Sonntag, 20. Oktober 2013

Behindert und verliebt - «Schweiz aktuell» inszeniert den Menschenzoo


TV-Kritik von Michael Furger 

Bettina und Claude sind verliebt. Sie küssen sich mit spitzem Mund, lesen gemeinsam den Wetterbericht in der Zeitung und cremen einander die Füsse ein. Das sehen wir in «Schweiz aktuell», das diese Woche als Themenschwerpunkt täglich aus einer Wohngruppe für geistig Behinderte sendete. Dort lebt das Liebespaar; Bettina und Claude haben das Down-Syndrom. Behindert und verliebt - das haben die Fernsehmacher schön hingekriegt. Auch der «Club» konnte am Dienstag seine Sendung dem Thema widmen.

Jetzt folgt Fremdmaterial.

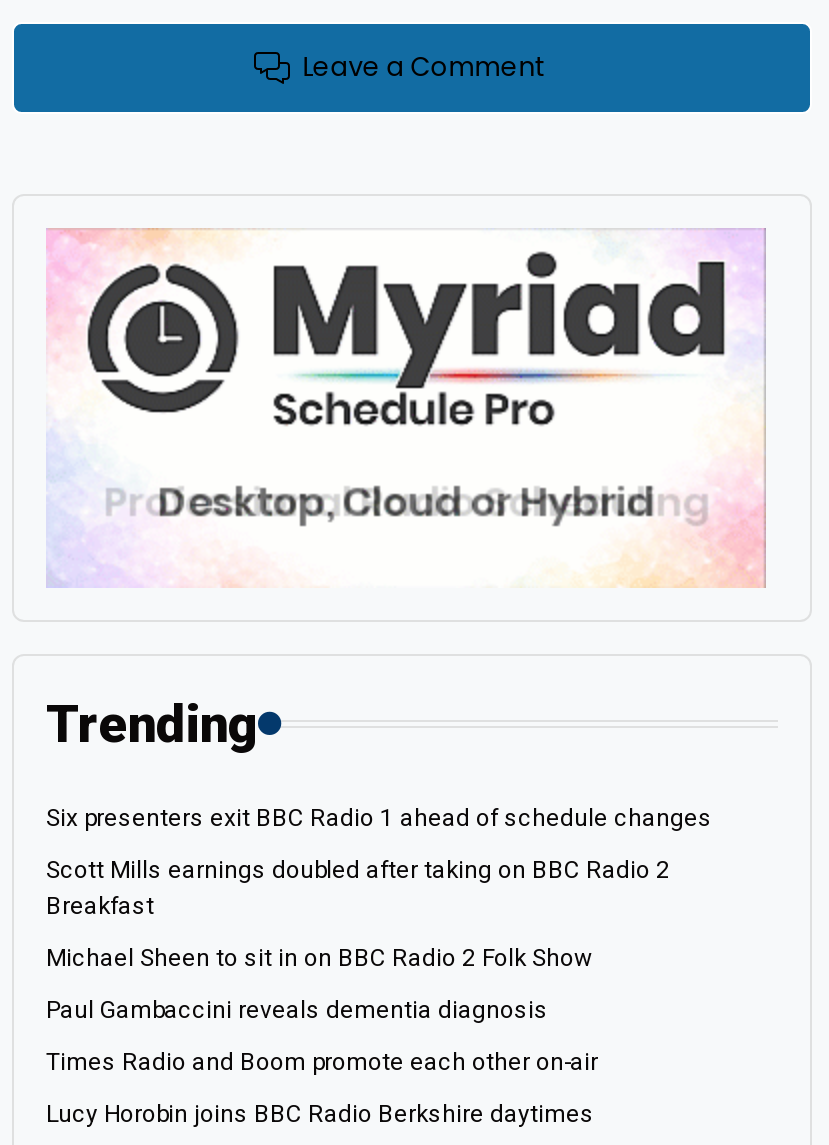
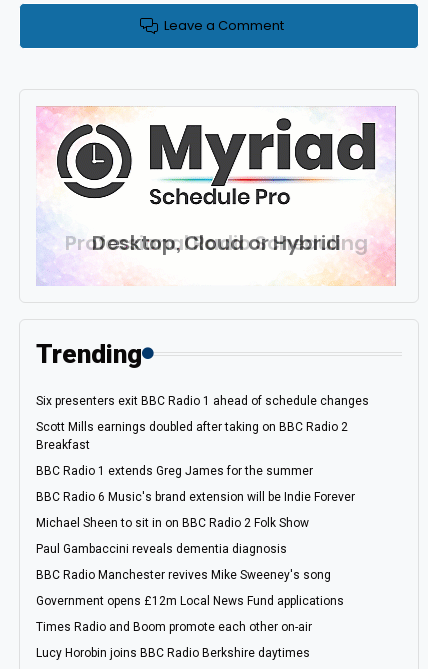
+ BBC Radio 1 extends Greg James for the summer
+ BBC Radio 6 Music's brand extension will be Indie Forever

+ BBC Radio Manchester revives Mike Sweeney's song
+ Government opens £12m Local News Fund applications
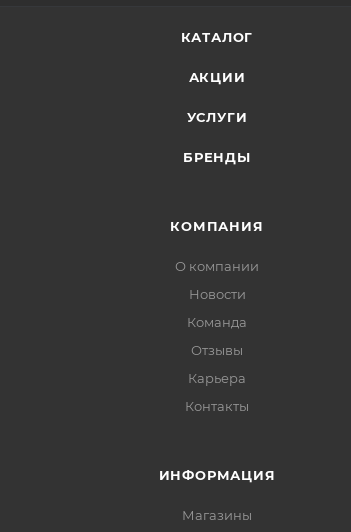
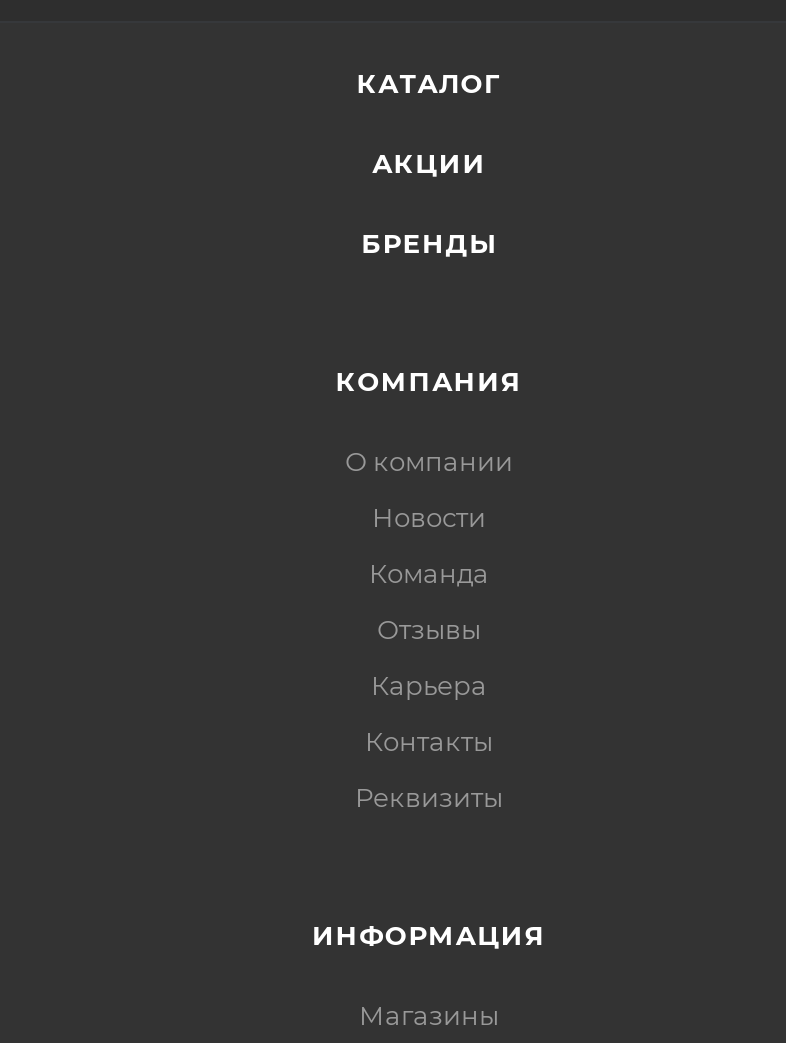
- УСЛУГИ

moved up: БРЕНДЫ | КОМПАНИЯ | О компании | Новости | Команда | Отзывы | Карьера | Контакты

+ Реквизиты
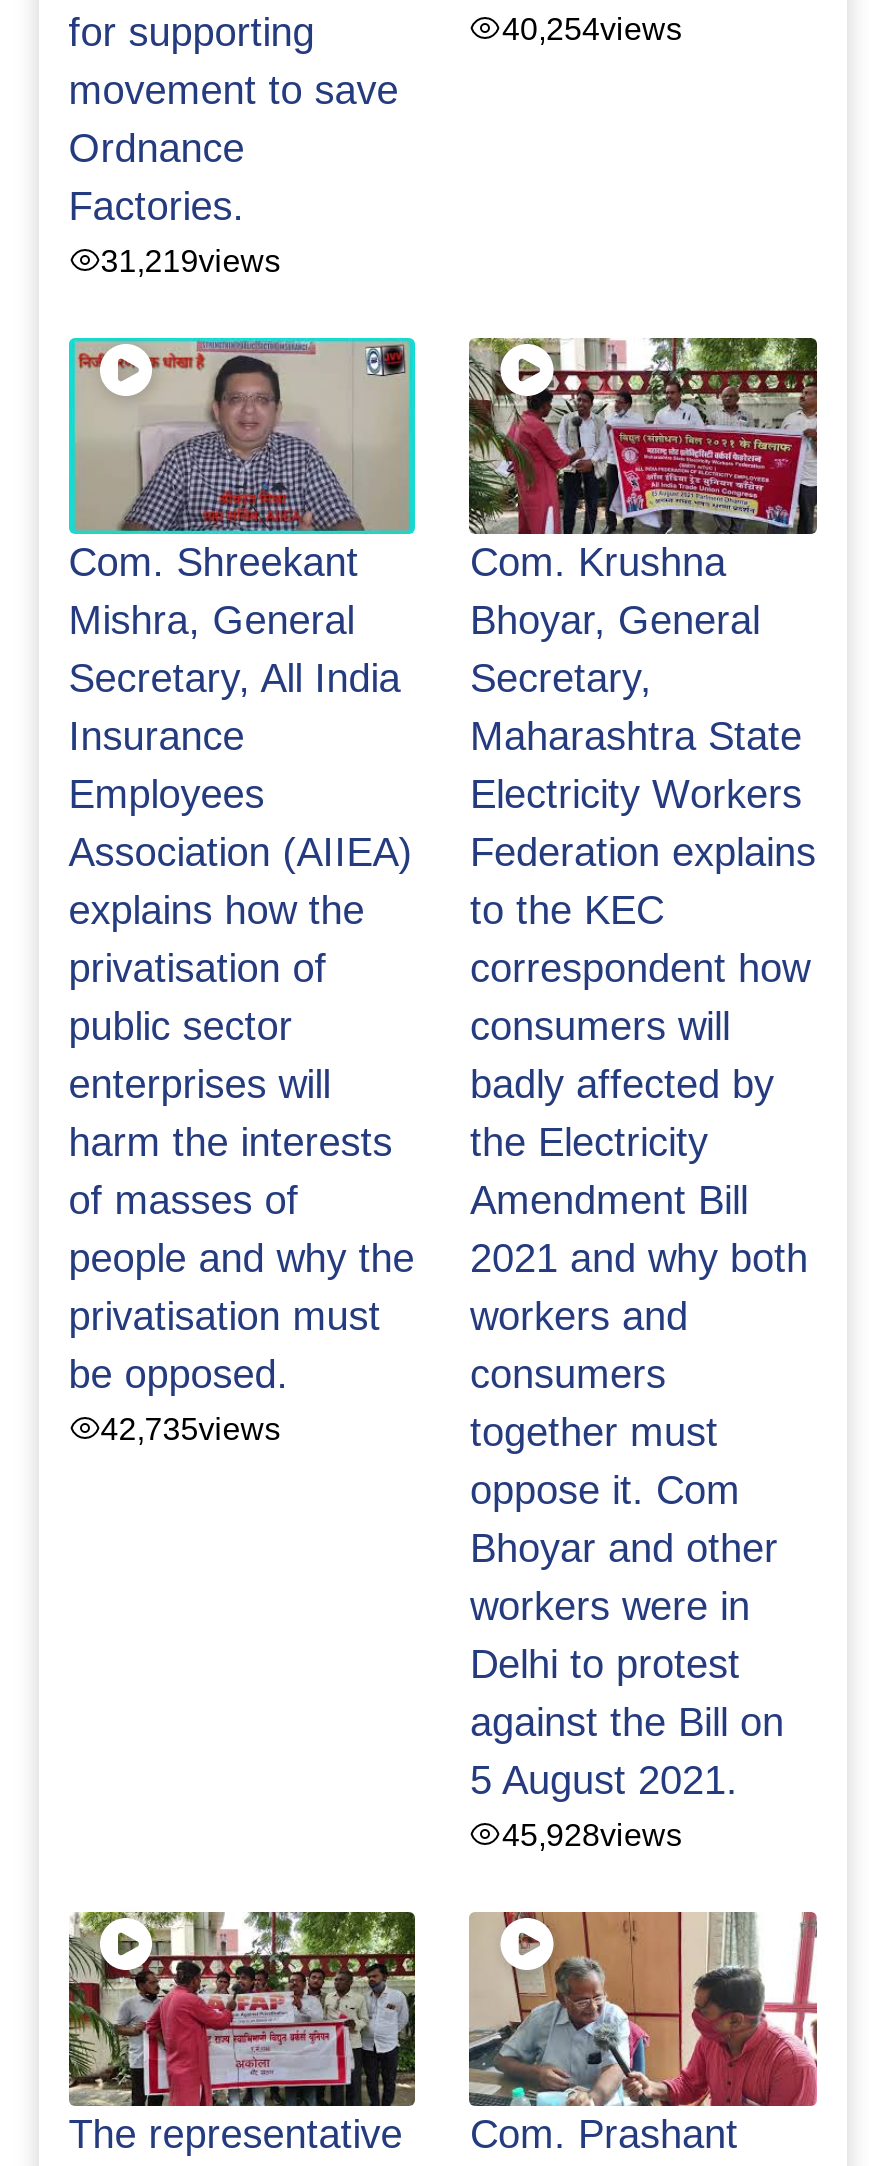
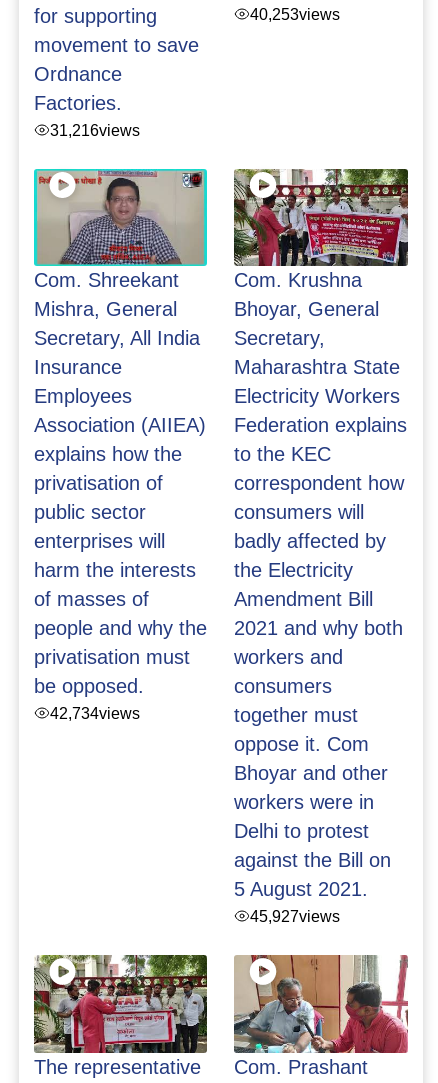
- 40,254views
+ 40,253views

- 31,219views
+ 31,216views

- 42,735views
+ 42,734views

- 45,928views
+ 45,927views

Menschen mit Down-Syndrom sind beim Schweizer Fernsehen gern gesehene Akteure. Im Sommer 2012 strahlte es die Doku-Soap «Üsi Badi» aus. Behinderte arbeiteten in einer Badi. Das war so herzig und offenbar so erfolgreich, dass man diesen Sommer die Protagonisten in einen Tierpark stellte und es «Üse Zoo» nannte. Über die Behinderten-Theatergruppe Hora berichten «Dok», «10 vor 10», «Kulturplatz» und sogar «Glanz & Gloria».

Es ist wichtig, dass Menschen mit Behinderungen in den Medien Beachtung finden. Das kann der Ausgrenzung entgegenwirken. Doch was die Serienmacher im Sommer und diese Woche in «Schweiz aktuell» inszenierten, geht in die andere und damit falsche Richtung. Man inszeniert den Menschenzoo. Das Paar auf dem Velo, das Paar im Restaurant, das Paar beim Schmusen. Es sieht nicht anders aus als bei anderen Liebespaaren. Weil die beiden behindert sind, wird eine Show daraus gemacht. Schaut mal her! Sind die nicht putzig. Dient das der Sache? Eher nicht.

Interessant ist, wie die Fernsehleute agieren. Die Aussenmoderatorin Sabine Dahinden stolpert unbeholfen durch die Wohngruppe und findet keinen Draht zu den an sich offenen Bewohnern. Wichtige Themen wie Sexualität umschifft sie. In den Gesprächen mit Experten fühlte sich die Moderatorin sichtlich wohler. Und im «Club» fand die Diskussion gleich ohne die Betroffenen statt. Die Fachleute blieben unter sich. Zur Unterhaltung sind Behinderte willkommen, aber so richtig für voll nimmt man sie dann doch nicht.